Helically symmetric extended magnetohydrodynamics: Hamiltonian formulation and equilibrium variational principles

TL;DR

This paper develops a Hamiltonian framework for helically symmetric extended magnetohydrodynamics (XMHD), deriving equilibrium equations and invariants, and connects them to known symmetric cases and specific plasma configurations.

Contribution

It extends the Hamiltonian formulation of XMHD to helical symmetry, deriving new equilibrium equations and invariants, and unifies various symmetric cases within a single framework.

Findings

Derived four families of Casimir invariants for helical symmetry.

Formulated generalized equilibrium equations including flow effects.

Presented an example of a double-Beltrami equilibrium with non-planar helical magnetic axis.

Abstract

Hamiltonian extended magnetohydrodynamics (XMHD) is restricted to respect helical symmetry by reducing the Poisson bracket for 3D dynamics to a helically symmetric one, as an extension of the previous study for translationally symmetric XMHD (D.A. Kaltsas et al, Phys.
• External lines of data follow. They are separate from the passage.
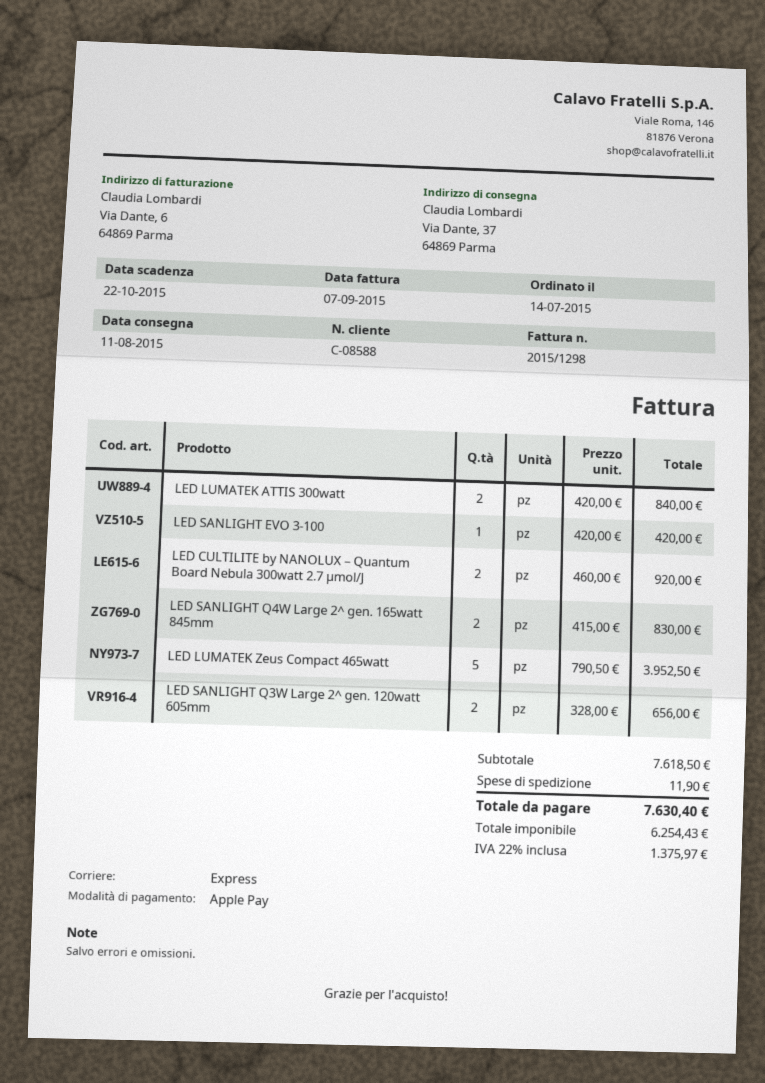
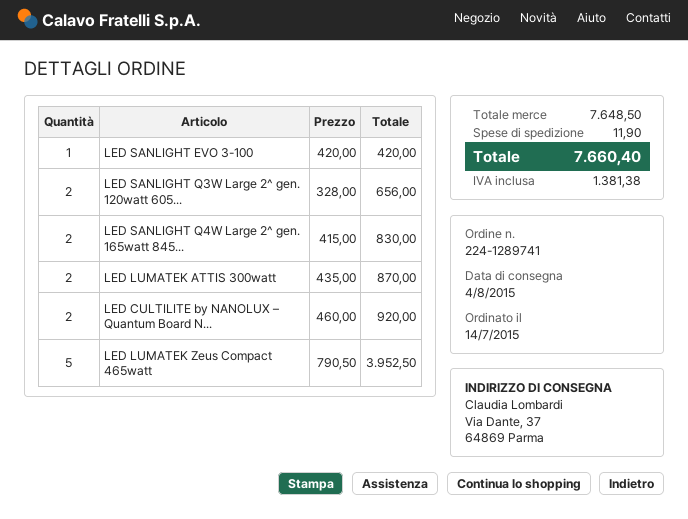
delivery date: 2015-08-11 -> 2015-08-04
LED LUMATEK ATTIS 300watt: 2 x 420.00 = 840.00 -> 2 x 435.00 = 870.00
subtotal: 7618.50 -> 7648.50
tax: 1375.97 -> 1381.38
total: 7630.40 -> 7660.40

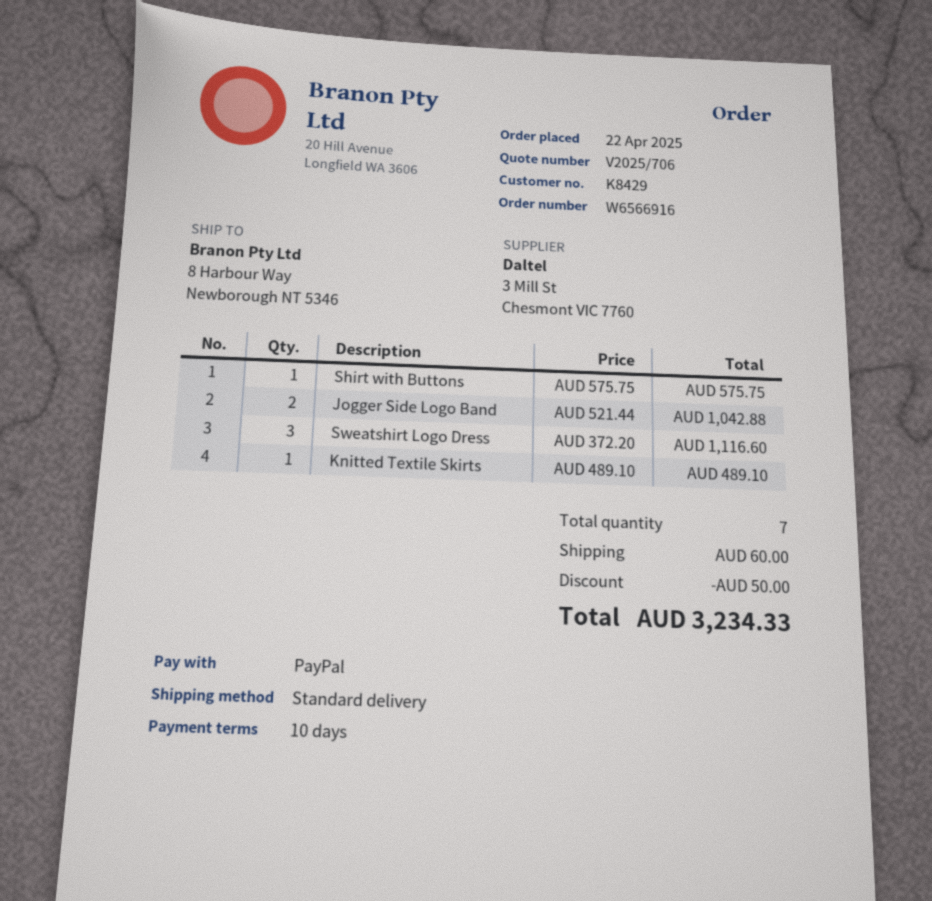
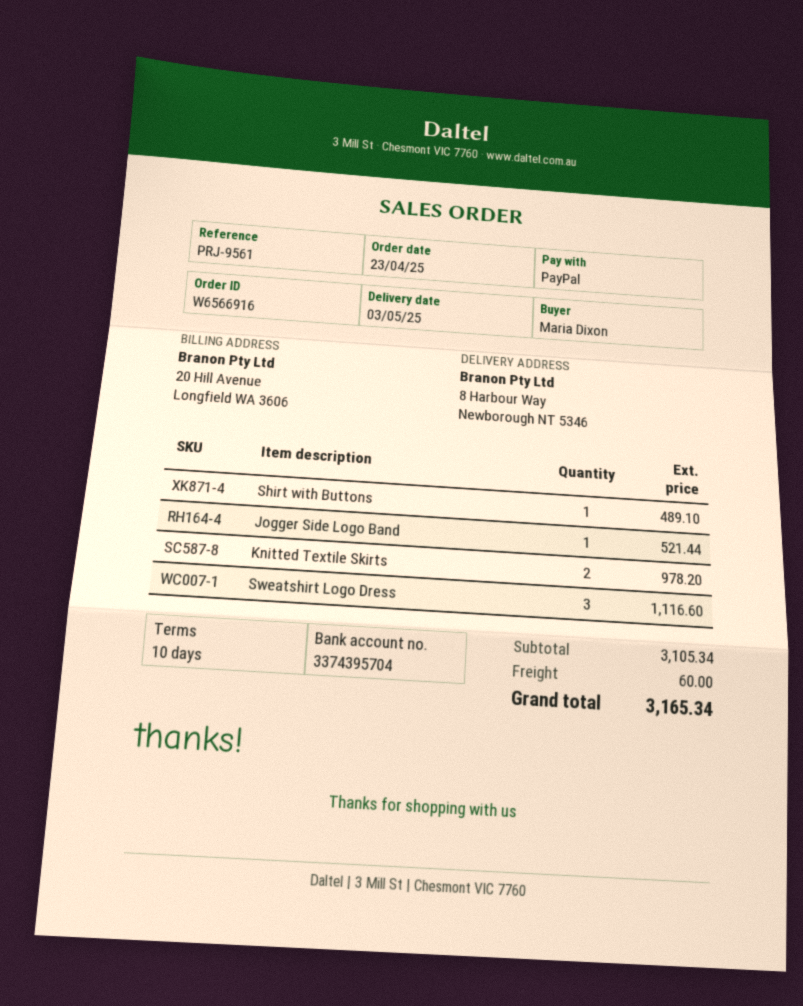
order date: 2025-04-22 -> 2025-04-23
Shirt with Buttons: 1 for 575.75 -> 1 for 489.10
Jogger Side Logo Band: 2 for 1042.88 -> 1 for 521.44
Knitted Textile Skirts: 1 for 489.10 -> 2 for 978.20
discount: 50.00 -> none
total: 3234.33 -> 3165.34

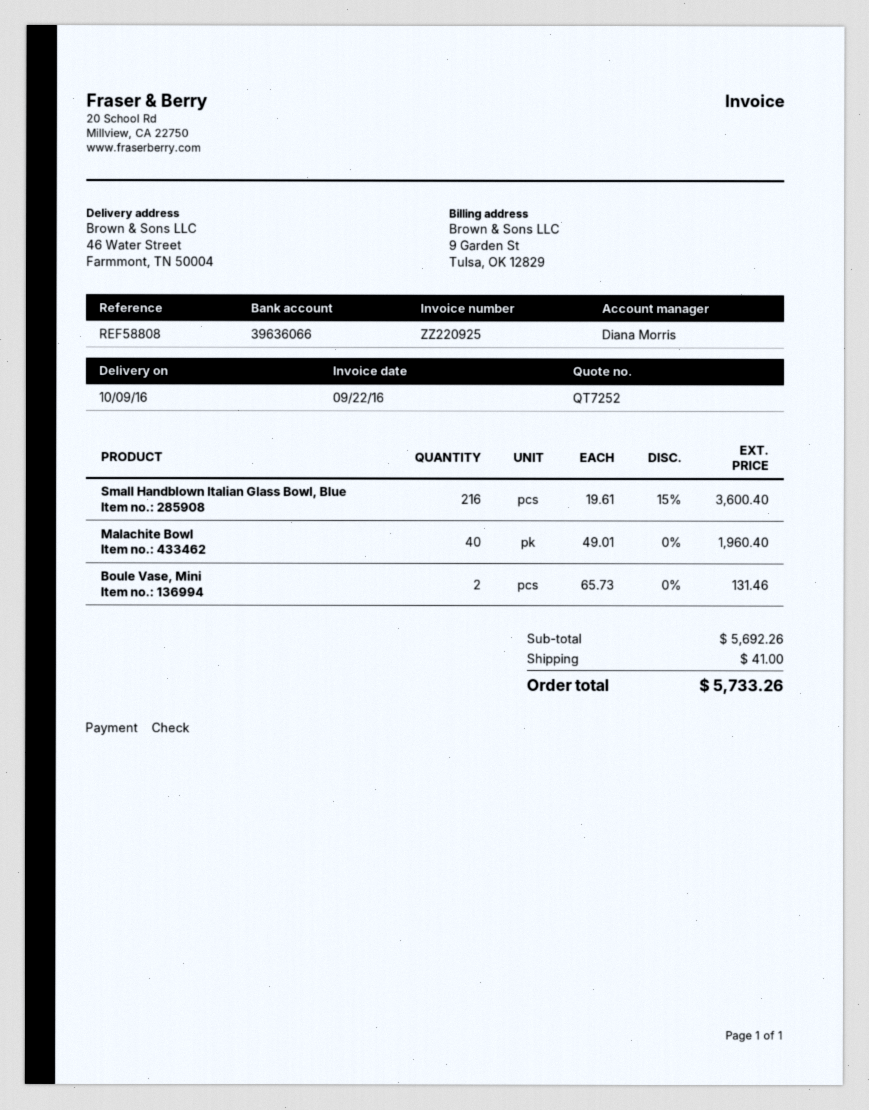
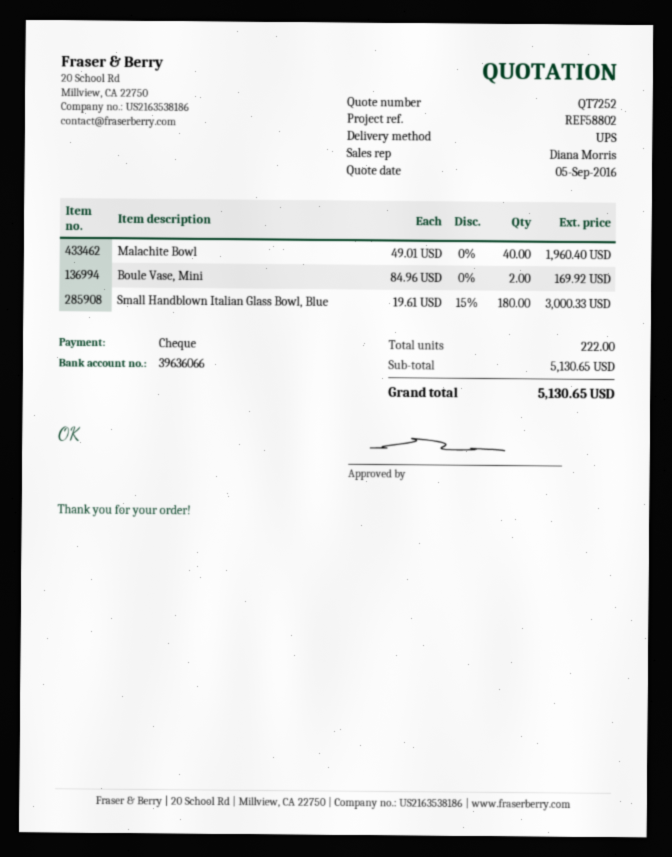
reference: REF58808 -> REF58802
Small Handblown Italian Glass Bowl, Blue: 216 x 19.61 - 15% = 3600.40 -> 180 x 19.61 - 15% = 3000.33
Boule Vase, Mini: 2 x 65.73 = 131.46 -> 2 x 84.96 = 169.92
subtotal: 5692.26 -> 5130.65
shipping: 41.00 -> none
total: 5733.26 -> 5130.65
Plasmas 24, 092504 (2017)). Four families of Casimir invariants are obtained directly from the symmetric Poisson bracket and they are used to construct Energy-Casimir variational principles for deriving generalized XMHD equilibrium equations with arbitrary macroscopic flows. The system is then cast into the form of Grad-Shafranov-Bernoulli equilibrium equations. The axisymmetric and the translationally symmetric formulations can be retrieved as geometric reductions of the helical symmetric one. As special cases, the derivation of the corresponding equilibrium equations for incompressible plasmas is discussed and the helically symmetric equilibrium equations for the Hall MHD system are obtained upon neglecting electron inertia. An example of an incompressible double-Beltrami equilibrium is presented in connection with a magnetic configuration having non-planar helical magnetic axis.